MATERIAL TO PROCESS –
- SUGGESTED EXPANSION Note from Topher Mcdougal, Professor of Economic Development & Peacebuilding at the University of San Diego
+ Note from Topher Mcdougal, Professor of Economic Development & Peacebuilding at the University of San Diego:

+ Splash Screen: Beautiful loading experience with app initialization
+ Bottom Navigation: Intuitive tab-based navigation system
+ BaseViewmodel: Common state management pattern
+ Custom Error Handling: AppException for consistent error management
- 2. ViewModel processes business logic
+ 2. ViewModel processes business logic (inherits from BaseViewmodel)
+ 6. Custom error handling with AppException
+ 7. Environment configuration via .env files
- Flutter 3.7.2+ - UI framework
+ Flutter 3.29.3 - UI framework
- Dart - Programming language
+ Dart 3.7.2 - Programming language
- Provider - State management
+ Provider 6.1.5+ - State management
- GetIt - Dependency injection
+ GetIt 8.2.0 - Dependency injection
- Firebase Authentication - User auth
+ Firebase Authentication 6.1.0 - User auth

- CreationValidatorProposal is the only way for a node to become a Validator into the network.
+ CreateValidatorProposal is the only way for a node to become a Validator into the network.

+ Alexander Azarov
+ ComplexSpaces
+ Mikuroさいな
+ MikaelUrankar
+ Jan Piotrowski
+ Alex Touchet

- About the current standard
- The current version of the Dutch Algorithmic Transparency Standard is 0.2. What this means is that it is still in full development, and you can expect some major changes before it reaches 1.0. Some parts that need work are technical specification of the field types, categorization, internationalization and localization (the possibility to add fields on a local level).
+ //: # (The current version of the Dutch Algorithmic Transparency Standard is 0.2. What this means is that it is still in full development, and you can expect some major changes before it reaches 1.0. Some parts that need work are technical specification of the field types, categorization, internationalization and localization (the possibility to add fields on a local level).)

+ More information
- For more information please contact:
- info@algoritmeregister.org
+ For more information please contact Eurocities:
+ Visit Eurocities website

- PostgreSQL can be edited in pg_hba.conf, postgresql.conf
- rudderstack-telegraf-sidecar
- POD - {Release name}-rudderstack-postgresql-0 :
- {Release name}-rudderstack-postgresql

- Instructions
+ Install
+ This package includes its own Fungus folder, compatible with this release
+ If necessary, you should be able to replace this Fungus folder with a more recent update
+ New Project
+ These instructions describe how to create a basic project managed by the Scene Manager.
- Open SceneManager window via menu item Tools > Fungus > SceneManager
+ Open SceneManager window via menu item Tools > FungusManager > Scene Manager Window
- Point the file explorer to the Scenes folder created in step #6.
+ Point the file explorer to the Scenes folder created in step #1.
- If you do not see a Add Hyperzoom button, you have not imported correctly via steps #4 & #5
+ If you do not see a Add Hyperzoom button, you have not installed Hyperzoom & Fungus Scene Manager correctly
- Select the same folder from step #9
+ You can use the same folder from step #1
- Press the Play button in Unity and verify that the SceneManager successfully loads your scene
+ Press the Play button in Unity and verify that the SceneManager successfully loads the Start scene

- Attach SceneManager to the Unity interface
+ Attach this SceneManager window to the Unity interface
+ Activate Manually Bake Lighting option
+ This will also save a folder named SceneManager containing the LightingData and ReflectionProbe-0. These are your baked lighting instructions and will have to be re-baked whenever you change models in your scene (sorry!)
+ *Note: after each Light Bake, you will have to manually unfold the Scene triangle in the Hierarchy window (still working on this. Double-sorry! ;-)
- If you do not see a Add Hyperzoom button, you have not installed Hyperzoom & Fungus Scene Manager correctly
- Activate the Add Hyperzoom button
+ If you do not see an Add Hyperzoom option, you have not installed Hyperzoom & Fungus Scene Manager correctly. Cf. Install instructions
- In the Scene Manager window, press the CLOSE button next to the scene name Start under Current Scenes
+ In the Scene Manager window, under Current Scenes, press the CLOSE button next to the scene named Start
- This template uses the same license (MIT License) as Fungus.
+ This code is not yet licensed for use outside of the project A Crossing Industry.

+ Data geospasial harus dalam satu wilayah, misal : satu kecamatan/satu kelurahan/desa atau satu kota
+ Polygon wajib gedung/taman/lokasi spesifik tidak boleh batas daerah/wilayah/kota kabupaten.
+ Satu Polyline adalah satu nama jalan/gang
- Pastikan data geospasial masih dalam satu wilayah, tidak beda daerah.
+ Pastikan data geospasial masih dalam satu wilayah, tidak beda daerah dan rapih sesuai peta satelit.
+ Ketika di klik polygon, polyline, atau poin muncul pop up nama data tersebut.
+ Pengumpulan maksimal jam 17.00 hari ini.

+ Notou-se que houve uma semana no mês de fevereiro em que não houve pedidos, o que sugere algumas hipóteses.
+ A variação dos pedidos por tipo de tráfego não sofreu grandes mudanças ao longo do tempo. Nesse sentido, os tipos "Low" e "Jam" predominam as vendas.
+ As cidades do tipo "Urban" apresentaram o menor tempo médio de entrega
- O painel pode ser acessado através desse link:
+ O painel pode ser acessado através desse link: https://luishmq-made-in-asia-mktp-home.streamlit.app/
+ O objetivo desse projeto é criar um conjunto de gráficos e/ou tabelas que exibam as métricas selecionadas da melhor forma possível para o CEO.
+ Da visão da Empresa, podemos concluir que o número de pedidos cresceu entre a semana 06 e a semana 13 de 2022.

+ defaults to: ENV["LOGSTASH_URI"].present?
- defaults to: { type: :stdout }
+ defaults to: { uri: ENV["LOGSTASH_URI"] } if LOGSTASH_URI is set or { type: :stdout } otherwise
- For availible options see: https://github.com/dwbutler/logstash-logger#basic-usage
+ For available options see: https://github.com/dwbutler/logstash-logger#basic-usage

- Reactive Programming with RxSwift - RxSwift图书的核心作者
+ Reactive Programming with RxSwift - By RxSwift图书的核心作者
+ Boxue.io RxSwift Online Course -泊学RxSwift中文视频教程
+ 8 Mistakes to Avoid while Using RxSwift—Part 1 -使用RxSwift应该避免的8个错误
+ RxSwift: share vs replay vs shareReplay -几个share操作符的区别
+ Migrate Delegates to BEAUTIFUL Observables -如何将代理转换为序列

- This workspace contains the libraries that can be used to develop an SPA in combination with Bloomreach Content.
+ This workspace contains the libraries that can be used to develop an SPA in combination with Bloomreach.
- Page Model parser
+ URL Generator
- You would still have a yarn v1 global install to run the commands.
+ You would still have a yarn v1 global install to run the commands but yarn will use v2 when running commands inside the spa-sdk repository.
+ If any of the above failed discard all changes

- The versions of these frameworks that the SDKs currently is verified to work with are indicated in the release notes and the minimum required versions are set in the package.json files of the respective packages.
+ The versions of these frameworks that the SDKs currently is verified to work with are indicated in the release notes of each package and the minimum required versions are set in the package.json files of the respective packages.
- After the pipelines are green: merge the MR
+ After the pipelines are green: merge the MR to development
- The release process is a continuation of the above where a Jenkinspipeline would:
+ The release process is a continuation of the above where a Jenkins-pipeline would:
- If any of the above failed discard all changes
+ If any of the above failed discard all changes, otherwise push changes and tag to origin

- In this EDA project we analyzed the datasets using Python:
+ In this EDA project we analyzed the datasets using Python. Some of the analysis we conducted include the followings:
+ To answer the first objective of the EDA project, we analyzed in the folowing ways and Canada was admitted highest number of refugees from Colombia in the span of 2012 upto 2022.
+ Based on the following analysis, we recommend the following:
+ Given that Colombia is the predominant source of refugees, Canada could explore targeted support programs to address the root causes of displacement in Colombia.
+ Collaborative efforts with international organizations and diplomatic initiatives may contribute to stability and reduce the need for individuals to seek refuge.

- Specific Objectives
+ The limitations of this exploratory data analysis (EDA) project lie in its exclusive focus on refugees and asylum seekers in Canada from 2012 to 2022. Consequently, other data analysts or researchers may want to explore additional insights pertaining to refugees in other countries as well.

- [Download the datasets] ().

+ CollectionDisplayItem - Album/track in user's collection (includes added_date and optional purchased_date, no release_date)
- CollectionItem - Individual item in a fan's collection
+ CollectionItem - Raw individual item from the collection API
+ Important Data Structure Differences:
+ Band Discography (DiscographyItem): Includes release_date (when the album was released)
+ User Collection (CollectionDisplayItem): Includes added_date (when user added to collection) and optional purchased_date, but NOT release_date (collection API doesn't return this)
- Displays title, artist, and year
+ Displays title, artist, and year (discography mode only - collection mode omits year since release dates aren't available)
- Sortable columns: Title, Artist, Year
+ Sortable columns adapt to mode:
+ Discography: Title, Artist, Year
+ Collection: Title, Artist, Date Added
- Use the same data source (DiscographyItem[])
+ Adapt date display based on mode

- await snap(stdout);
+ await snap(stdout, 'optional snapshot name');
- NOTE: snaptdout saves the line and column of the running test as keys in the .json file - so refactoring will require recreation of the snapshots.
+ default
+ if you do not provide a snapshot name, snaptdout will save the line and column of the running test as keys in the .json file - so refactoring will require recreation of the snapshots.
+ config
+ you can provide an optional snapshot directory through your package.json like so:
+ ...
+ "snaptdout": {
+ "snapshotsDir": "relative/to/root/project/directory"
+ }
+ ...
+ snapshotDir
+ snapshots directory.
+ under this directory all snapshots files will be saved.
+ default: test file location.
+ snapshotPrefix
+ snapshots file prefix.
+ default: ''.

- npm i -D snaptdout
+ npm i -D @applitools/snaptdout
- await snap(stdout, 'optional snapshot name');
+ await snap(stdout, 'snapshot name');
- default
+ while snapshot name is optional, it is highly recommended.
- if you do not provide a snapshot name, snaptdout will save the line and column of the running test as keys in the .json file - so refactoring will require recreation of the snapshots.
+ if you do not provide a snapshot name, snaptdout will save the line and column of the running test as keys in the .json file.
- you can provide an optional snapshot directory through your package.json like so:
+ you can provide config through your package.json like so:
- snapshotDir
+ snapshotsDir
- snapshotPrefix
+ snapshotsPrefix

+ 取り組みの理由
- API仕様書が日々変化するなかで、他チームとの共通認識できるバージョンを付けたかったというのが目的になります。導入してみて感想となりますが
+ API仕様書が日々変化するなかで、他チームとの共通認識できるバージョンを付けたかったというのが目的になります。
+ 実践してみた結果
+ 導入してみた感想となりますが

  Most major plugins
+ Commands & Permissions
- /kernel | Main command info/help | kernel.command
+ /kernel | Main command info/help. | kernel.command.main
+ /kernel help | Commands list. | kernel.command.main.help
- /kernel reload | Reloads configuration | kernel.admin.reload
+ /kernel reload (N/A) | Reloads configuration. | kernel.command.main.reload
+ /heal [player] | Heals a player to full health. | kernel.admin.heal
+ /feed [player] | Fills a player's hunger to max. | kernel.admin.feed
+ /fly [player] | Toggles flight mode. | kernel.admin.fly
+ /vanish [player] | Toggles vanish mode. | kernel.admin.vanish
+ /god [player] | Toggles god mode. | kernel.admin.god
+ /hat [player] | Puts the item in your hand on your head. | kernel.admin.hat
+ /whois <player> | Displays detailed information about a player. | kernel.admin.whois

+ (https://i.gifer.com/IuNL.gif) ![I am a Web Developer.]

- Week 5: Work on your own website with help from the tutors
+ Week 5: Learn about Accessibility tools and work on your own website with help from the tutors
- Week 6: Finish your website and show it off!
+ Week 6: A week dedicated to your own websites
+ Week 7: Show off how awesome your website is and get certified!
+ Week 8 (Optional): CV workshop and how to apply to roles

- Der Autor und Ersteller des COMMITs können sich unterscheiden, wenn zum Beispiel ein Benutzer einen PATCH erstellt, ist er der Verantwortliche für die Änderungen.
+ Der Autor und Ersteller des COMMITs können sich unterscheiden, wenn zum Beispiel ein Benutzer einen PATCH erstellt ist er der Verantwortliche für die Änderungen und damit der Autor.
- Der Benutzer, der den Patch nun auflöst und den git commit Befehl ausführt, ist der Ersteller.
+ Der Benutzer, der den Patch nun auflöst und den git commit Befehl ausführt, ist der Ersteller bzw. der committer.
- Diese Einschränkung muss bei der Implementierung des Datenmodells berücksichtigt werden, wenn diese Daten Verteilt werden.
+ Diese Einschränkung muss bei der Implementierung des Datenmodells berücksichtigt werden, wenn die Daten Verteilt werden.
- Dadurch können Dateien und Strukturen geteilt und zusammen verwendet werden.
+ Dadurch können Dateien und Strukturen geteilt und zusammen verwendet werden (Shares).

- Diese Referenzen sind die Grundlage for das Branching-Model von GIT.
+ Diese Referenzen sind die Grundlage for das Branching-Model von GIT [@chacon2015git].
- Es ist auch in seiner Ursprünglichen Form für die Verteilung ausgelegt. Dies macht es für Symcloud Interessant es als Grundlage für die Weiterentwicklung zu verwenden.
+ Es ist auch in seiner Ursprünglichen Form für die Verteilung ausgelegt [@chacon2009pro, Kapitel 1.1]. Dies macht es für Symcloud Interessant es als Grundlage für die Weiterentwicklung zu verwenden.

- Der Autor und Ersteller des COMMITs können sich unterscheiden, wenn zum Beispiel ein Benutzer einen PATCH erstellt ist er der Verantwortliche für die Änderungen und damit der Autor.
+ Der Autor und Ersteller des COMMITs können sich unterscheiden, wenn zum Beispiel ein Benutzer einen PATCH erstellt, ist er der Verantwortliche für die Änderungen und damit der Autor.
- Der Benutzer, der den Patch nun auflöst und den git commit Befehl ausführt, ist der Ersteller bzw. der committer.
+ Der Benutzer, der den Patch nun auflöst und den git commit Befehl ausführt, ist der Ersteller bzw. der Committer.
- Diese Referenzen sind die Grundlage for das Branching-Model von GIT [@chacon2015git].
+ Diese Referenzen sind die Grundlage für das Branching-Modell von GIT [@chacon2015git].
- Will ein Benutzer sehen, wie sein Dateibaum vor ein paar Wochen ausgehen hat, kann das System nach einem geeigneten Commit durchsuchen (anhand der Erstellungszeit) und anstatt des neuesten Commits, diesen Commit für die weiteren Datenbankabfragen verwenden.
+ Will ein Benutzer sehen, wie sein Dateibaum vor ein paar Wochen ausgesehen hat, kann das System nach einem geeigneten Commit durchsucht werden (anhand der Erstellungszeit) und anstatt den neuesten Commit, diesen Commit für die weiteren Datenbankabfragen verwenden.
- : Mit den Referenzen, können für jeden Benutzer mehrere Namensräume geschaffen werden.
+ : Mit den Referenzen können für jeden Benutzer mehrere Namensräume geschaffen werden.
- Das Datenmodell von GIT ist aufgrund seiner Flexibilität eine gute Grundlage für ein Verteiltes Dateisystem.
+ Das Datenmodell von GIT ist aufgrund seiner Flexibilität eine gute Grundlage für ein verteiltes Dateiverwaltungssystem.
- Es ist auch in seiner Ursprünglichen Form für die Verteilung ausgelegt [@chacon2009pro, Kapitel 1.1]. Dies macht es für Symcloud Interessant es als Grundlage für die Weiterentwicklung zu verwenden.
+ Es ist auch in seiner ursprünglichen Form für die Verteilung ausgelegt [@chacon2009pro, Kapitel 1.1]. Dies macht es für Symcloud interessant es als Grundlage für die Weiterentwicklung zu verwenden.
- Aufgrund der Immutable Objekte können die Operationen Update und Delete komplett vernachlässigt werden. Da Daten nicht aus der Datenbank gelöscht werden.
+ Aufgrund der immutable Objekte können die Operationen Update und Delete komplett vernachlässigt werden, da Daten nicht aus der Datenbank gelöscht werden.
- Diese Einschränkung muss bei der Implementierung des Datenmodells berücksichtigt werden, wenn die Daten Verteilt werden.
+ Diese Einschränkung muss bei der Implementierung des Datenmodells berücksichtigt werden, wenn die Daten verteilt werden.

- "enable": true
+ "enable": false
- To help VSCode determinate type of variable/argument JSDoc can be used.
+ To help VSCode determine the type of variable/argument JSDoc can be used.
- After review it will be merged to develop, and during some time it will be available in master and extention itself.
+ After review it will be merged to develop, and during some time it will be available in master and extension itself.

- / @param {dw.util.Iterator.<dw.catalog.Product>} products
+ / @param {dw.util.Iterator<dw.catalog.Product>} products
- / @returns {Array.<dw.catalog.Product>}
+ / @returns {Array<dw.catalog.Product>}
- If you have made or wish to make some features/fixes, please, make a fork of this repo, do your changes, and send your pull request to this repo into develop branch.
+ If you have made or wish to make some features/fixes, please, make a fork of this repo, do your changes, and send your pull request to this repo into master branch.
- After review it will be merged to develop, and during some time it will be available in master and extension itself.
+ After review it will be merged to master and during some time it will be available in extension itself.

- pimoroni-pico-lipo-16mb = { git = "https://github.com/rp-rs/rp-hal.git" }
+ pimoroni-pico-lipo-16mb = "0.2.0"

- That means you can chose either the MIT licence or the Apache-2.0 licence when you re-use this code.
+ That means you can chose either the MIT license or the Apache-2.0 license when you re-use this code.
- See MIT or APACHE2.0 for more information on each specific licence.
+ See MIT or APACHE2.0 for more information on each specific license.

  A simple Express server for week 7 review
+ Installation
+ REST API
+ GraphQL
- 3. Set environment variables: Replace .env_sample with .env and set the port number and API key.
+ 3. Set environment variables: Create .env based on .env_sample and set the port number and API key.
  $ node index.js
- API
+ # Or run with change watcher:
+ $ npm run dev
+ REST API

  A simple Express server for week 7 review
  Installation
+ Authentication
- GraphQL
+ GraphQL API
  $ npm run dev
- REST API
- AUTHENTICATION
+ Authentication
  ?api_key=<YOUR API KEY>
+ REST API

PROBLEM STATEMENT –
From the line holding "player. | kernel.admin.whois" to the line holding "and get certified!", inclusive, restate each line above exactly as written.

SOLUTION TO THIS EXERCISE –
+ /whois <player> | Displays detailed information about a player. | kernel.admin.whois

+ (https://i.gifer.com/IuNL.gif) ![I am a Web Developer.]

- Week 5: Work on your own website with help from the tutors
+ Week 5: Learn about Accessibility tools and work on your own website with help from the tutors
- Week 6: Finish your website and show it off!
+ Week 6: A week dedicated to your own websites
+ Week 7: Show off how awesome your website is and get certified!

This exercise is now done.